[Extracted data entries]
####

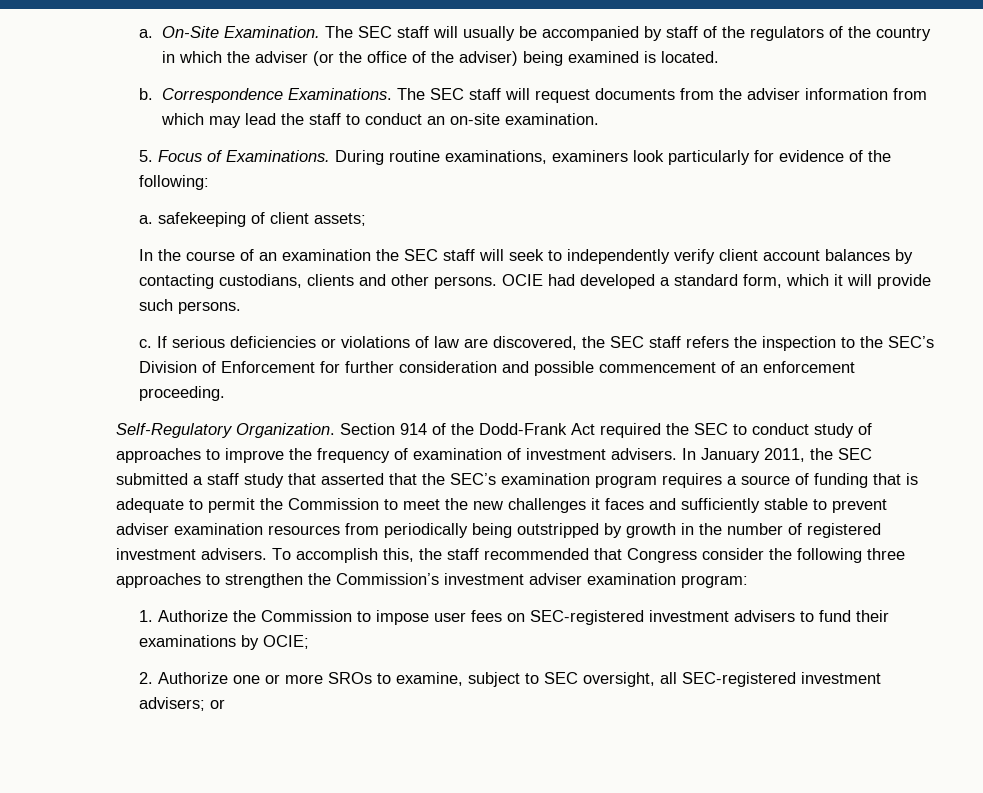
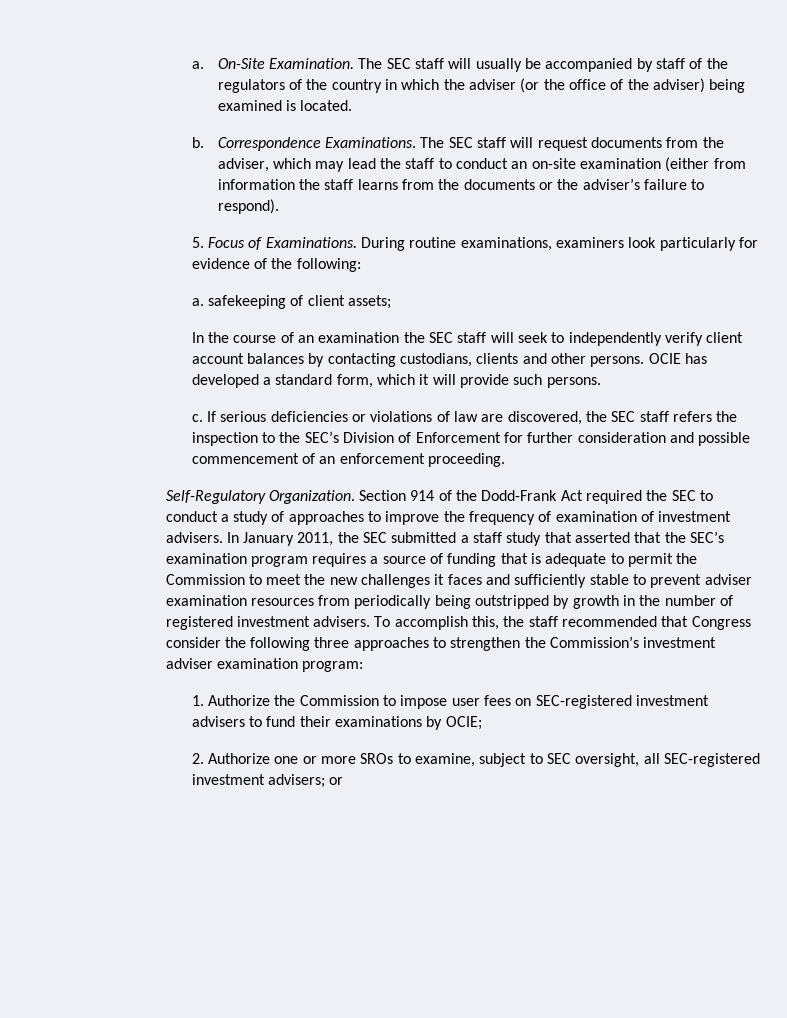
- The SEC staff will request documents from the adviser information from which may lead the staff to conduct an on-site examination.
+ The SEC staff will request documents from the adviser, which may lead the staff to conduct an on-site examination (either from information the staff learns from the documents or the adviser’s failure to respond).
- OCIE had developed a standard form, which it will provide such persons.
+ OCIE has developed a standard form, which it will provide such persons.
- Section 914 of the Dodd-Frank Act required the SEC to conduct study of approaches to improve the frequency of examination of investment advisers.
+ Section 914 of the Dodd-Frank Act required the SEC to conduct a study of approaches to improve the frequency of examination of investment advisers.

####

- [WORK TO BE COMPLETED]:
Within the records above, how many lines include the word "improve"? State the number by itself.

- [EXERCISE RESULT]:
2